Rising & Falling Crypto
The heightened use of social media regarding cryptocurrencies, alongside promotion by famous faces, has caused a spike in the value of these modern financial means. Furthermore, the loss of jobs and increase in people working from home shows a positive correlation with the rise in popularity of cryptocurrencies. This article will discuss various specific cryptocurrencies, considering both the reasons for their ascensions and the possible future challenges they may face.
What are Cryptocurrencies
Before we investigate particular forms of this novel trading movement, we need to understand what cryptocurrencies are. Crypto is a digital currency that can operate as a type of exchange; it functions under the practice of cryptography, which means using a third party to secure communication. In addition, Crypto works as entries on a database; these entries cannot be altered by anyone unless specific criteria are met.
Bitcoin was the pioneer of this process, being launched in 2008 by Satoshi Nakamoto. In 2021, automobile firm Tesla bought Bitcoin, but has now stopped accepting the currency as the fee for its cars, citing the use of fossil fuels for mining as a negative factor. Perhaps more than other forms of crypto, Bitcoin utilizes a larger network of computer systems to gather (or ‘mine’) the currency. The rise in Bitcoin’s popularity means that more computer networks have been required, which uses increased electricity and, therefore, more fossil fuels. Though most cryptocurrencies have increased in value over the last twelve months, Bitcoin has now started to face a decline. It lost 7.8% in the last week, but all is not lost. Renewed activity from long-term holders of the currency could be the beginning of another surge, meaning that this is possibly a good time to invest in Bitcoin.

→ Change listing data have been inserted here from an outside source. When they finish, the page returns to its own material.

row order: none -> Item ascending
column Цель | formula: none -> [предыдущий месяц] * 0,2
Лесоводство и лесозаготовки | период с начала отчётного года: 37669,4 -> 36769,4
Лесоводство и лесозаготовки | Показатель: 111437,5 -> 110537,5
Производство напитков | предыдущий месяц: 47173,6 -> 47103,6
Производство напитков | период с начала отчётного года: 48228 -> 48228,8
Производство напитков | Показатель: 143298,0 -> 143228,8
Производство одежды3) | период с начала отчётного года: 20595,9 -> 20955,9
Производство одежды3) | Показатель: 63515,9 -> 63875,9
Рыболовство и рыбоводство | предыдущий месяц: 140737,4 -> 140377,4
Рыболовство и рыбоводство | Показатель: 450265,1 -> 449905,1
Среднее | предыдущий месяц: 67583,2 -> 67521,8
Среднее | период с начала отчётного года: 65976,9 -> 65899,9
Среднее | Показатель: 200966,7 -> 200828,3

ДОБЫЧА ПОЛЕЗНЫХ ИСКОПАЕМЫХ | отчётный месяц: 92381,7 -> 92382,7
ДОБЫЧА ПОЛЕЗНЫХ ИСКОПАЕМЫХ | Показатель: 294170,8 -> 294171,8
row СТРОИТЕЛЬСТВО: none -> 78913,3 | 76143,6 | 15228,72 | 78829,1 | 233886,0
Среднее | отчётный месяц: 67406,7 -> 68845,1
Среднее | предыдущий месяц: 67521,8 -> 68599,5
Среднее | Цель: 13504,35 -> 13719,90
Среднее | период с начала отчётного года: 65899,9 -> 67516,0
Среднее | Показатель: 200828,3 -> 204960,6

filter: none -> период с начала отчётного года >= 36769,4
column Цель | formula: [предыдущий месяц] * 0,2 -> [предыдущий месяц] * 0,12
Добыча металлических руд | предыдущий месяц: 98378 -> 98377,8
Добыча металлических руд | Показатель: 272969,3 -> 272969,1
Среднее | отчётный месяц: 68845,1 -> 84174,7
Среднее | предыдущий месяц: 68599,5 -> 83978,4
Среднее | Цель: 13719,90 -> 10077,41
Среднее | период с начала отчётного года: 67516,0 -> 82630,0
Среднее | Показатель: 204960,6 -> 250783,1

The Bitcoin community has also struggled to find a particular purpose for their product. Aside from being ‘fun’ to trade with, spending it isn’t straightforward and is ordinarily limited to solely high-end products. Additionally, there are often transaction charges for the use of the currency, which can be a major hindrance to many people.
Dogecoin, on the other hand, was originally set up as a joke. However, in 2021, it has seen a rise in value of over 10,000%. It is currently trading at around $0.50, but there is significant strength behind the motion to push it up to $1. This has been helped massively by the backing from celebrities such as Snoop Dogg, who boosted the currency by 55% simply by tweeting a picture of Shiba Inu, the dog breed that represents the token for this form of crypto. However, this wild swing in value should be taken as a warning that Dogecoin is far from stable.
Ether is the using third cryptocurrency. This has seen a growth in quantity and usage over the last year, but this is starting to decline. The data shows a slowdown in new users of this type of crypto, which could concern major investors.
Changes during COVID-19 Pandemic
The quantity of both buying and selling crypto has increased during the pandemic. This is because a wider pool of potential traders has been able to gain access to the crypto markets through multiple platforms. In particular, the rise of crypto derivatives has been exponential and now has a greater quantity than that of spot buying and selling. As a result, buyers have put more than $200 billion into the digital property market over the last twelve months.
The monumental rise in the popularity of Bitcoin and Dogecoin, amongst others, has caused the crypto market to reach an unprecedented peak worth $2 trillion. This is an increase of $1.74 trillion during the last year. However, with this rise has come a huge increase in the transaction costs associated with cryptocurrencies - particularly Bitcoin - which has rendered them almost useless for small transactions.